### What is being asked
Each record is to be printed again exactly, though not its pictures.

--- Task data Enclosed Below ---

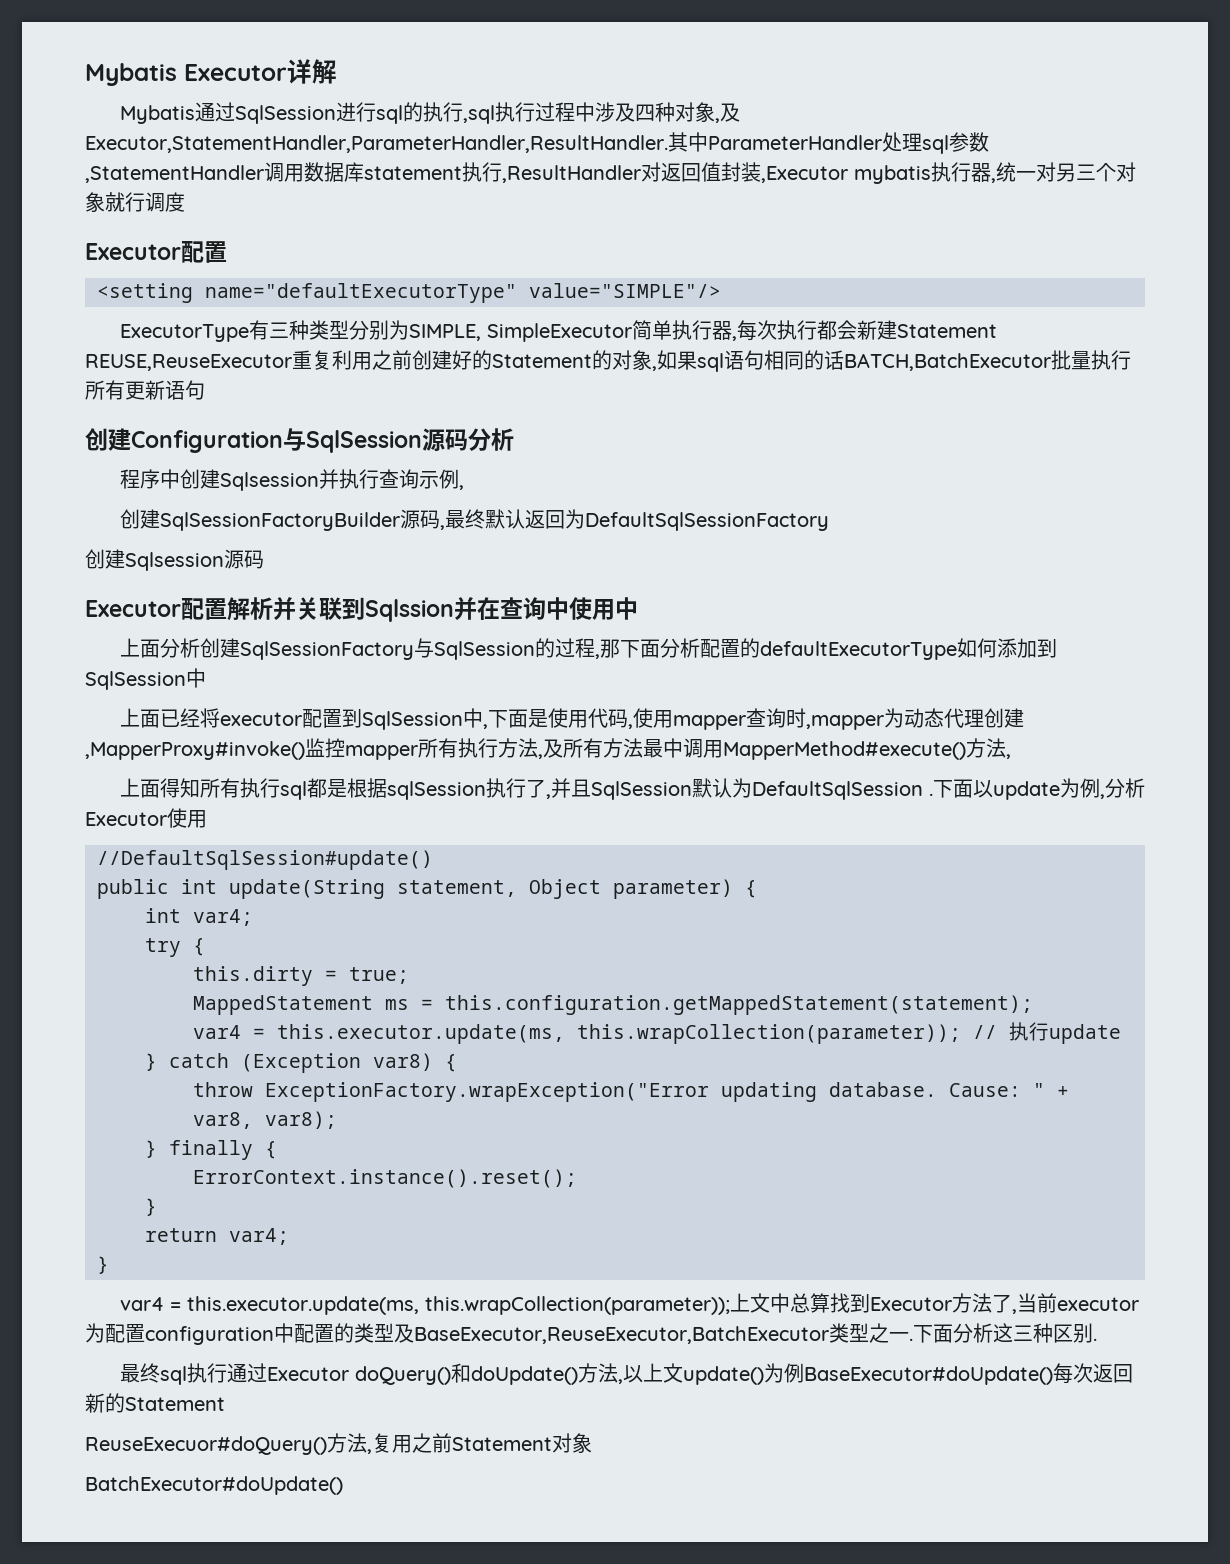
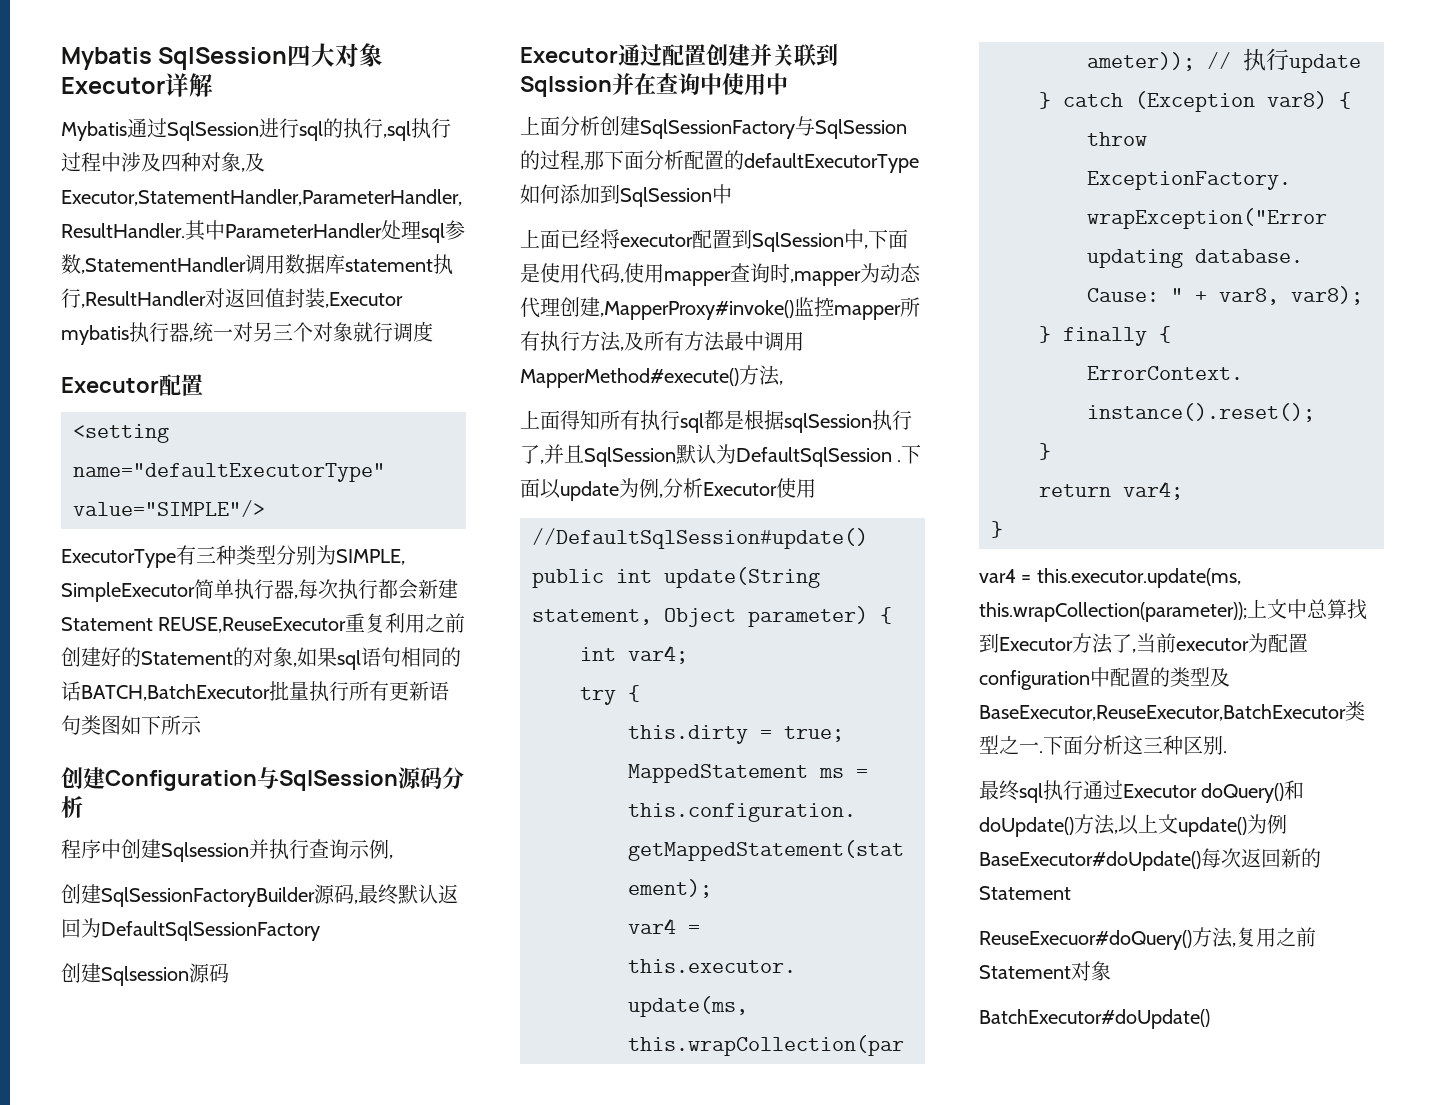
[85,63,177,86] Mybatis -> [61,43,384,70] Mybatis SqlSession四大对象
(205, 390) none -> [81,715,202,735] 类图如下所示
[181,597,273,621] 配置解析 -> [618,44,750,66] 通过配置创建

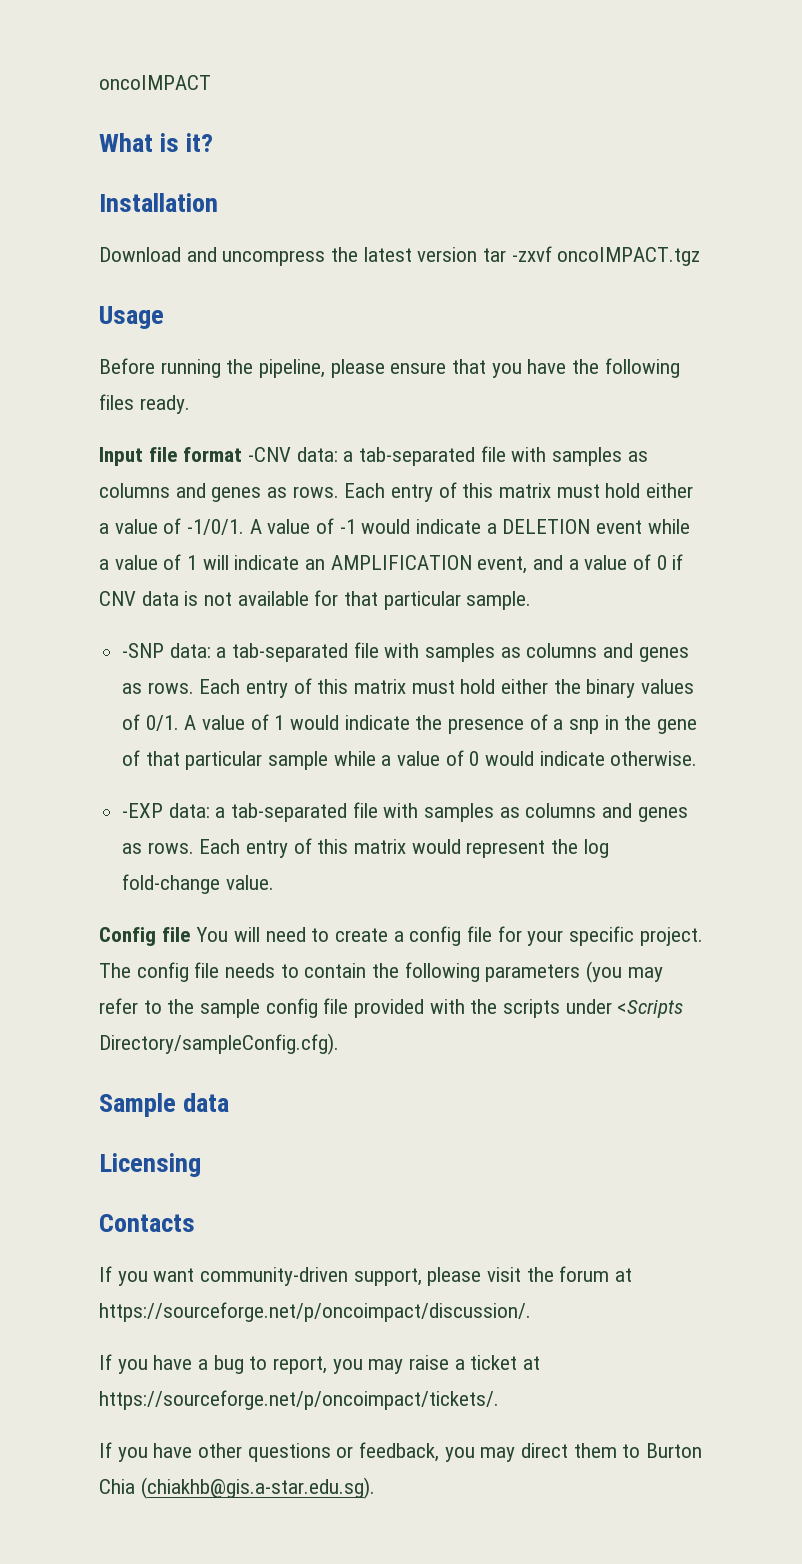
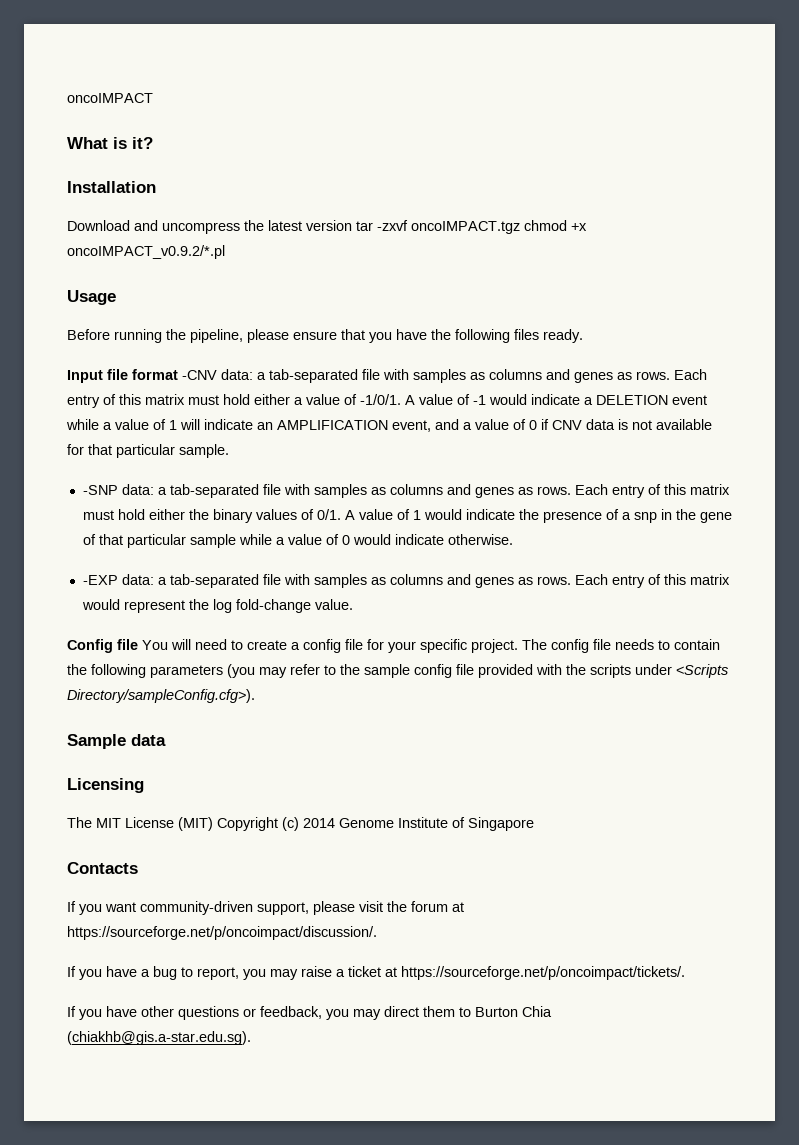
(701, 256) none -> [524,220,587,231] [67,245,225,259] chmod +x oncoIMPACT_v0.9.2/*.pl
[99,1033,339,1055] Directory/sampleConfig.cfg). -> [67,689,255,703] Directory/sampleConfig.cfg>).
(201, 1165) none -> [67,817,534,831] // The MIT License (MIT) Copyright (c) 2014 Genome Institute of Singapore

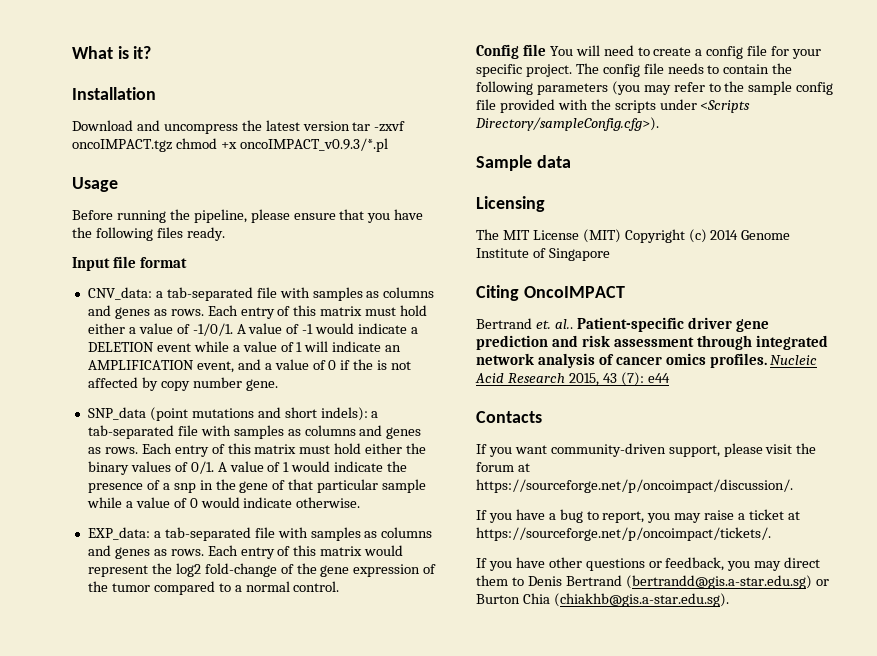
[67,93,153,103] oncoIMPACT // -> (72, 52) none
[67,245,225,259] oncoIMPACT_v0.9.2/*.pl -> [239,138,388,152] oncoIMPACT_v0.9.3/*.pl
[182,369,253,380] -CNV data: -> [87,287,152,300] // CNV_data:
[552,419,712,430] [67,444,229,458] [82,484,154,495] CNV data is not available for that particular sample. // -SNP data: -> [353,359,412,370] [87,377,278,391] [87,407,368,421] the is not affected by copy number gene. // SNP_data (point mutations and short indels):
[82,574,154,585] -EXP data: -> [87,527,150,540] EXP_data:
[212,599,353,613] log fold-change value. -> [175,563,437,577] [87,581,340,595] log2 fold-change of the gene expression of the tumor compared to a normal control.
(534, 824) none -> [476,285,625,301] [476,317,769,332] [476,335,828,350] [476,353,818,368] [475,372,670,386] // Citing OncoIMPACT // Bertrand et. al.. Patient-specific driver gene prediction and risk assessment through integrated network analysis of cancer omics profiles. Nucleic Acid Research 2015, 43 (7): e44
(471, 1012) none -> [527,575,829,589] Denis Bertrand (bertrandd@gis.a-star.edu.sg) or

--- End of Enclosed Task data ---

### The completed task
[85,63,177,86] Mybatis -> [61,43,384,70] Mybatis SqlSession四大对象
(205, 390) none -> [81,715,202,735] 类图如下所示
[181,597,273,621] 配置解析 -> [618,44,750,66] 通过配置创建

(701, 256) none -> [524,220,587,231] [67,245,225,259] chmod +x oncoIMPACT_v0.9.2/*.pl
[99,1033,339,1055] Directory/sampleConfig.cfg). -> [67,689,255,703] Directory/sampleConfig.cfg>).
(201, 1165) none -> [67,817,534,831] // The MIT License (MIT) Copyright (c) 2014 Genome Institute of Singapore

[67,93,153,103] oncoIMPACT // -> (72, 52) none
[67,245,225,259] oncoIMPACT_v0.9.2/*.pl -> [239,138,388,152] oncoIMPACT_v0.9.3/*.pl
[182,369,253,380] -CNV data: -> [87,287,152,300] // CNV_data:
[552,419,712,430] [67,444,229,458] [82,484,154,495] CNV data is not available for that particular sample. // -SNP data: -> [353,359,412,370] [87,377,278,391] [87,407,368,421] the is not affected by copy number gene. // SNP_data (point mutations and short indels):
[82,574,154,585] -EXP data: -> [87,527,150,540] EXP_data:
[212,599,353,613] log fold-change value. -> [175,563,437,577] [87,581,340,595] log2 fold-change of the gene expression of the tumor compared to a normal control.
(534, 824) none -> [476,285,625,301] [476,317,769,332] [476,335,828,350] [476,353,818,368] [475,372,670,386] // Citing OncoIMPACT // Bertrand et. al.. Patient-specific driver gene prediction and risk assessment through integrated network analysis of cancer omics profiles. Nucleic Acid Research 2015, 43 (7): e44
(471, 1012) none -> [527,575,829,589] Denis Bertrand (bertrandd@gis.a-star.edu.sg) or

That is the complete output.